Problem details: Scan the entries below and extract each line with the word "在超越中实现人生的价值" in it.

Excerpted records:
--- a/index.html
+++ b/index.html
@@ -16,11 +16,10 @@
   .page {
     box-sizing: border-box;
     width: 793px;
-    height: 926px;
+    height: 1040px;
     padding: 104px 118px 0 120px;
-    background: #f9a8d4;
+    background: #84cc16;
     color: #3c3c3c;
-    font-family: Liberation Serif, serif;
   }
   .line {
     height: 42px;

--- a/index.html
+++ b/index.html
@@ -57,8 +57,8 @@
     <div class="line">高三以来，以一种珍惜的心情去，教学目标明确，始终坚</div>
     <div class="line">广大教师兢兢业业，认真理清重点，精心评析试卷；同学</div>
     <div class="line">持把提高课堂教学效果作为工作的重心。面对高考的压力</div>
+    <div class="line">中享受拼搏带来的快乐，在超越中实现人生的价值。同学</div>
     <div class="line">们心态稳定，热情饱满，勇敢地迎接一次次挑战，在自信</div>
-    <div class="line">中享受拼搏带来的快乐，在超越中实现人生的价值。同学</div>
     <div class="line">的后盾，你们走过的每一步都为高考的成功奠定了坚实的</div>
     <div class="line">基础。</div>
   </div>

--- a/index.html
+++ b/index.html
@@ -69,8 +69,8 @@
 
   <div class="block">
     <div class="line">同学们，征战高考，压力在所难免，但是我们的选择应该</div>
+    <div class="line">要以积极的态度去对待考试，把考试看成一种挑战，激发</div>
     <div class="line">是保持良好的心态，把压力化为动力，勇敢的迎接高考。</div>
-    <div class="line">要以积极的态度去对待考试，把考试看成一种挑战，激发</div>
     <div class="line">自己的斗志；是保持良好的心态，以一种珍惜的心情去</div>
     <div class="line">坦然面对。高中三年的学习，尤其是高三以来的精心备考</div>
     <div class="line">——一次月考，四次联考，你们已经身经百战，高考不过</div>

==

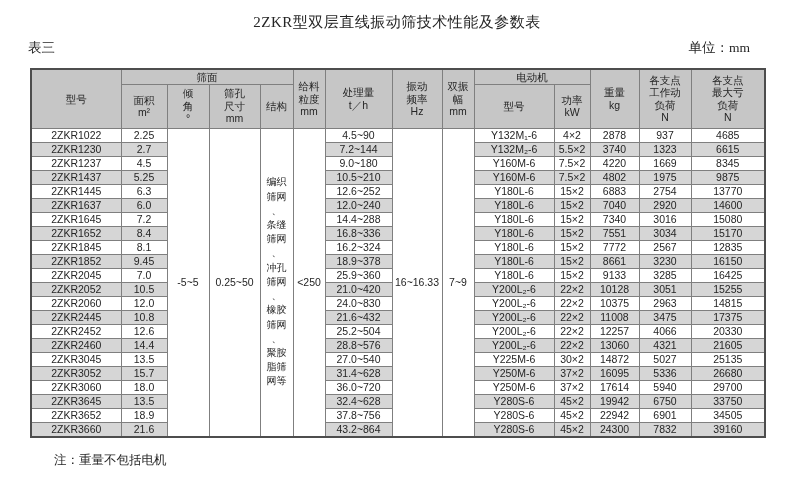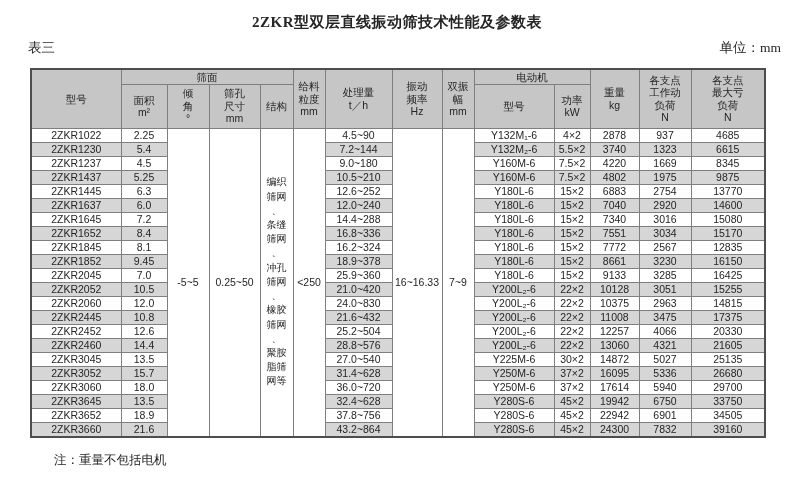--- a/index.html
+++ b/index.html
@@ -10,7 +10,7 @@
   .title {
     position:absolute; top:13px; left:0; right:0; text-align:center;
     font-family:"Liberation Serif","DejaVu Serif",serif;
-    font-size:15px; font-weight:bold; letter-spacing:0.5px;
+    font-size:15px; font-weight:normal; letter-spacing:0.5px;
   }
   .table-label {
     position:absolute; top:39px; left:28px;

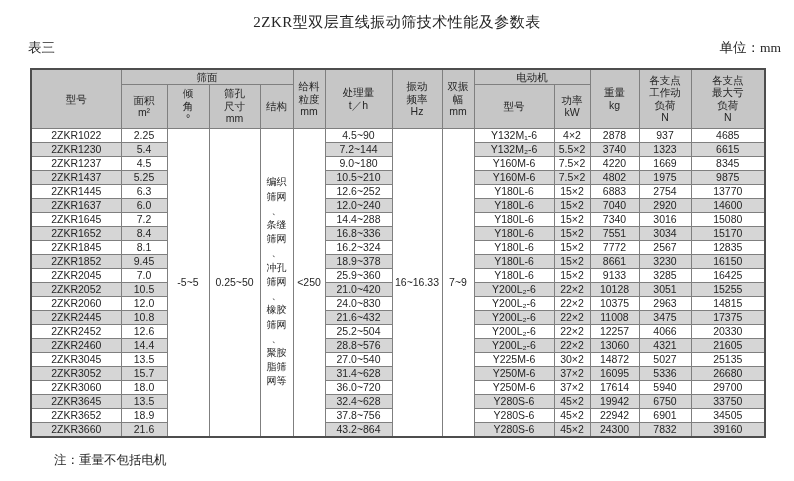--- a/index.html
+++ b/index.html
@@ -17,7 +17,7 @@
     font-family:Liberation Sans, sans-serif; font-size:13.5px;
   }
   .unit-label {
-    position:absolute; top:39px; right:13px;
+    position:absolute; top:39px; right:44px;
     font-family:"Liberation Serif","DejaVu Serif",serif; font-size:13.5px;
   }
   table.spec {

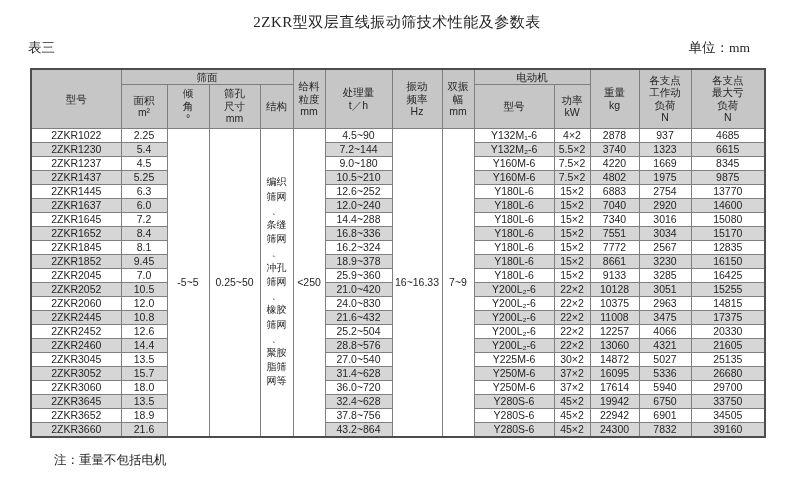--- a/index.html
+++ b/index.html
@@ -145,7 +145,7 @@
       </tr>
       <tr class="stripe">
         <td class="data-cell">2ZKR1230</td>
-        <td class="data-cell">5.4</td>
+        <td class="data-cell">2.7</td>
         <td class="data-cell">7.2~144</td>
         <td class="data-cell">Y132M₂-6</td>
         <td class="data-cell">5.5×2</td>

Written solution:
+    <div class="line">中享受拼搏带来的快乐，在超越中实现人生的价值。同学</div>
-    <div class="line">中享受拼搏带来的快乐，在超越中实现人生的价值。同学</div>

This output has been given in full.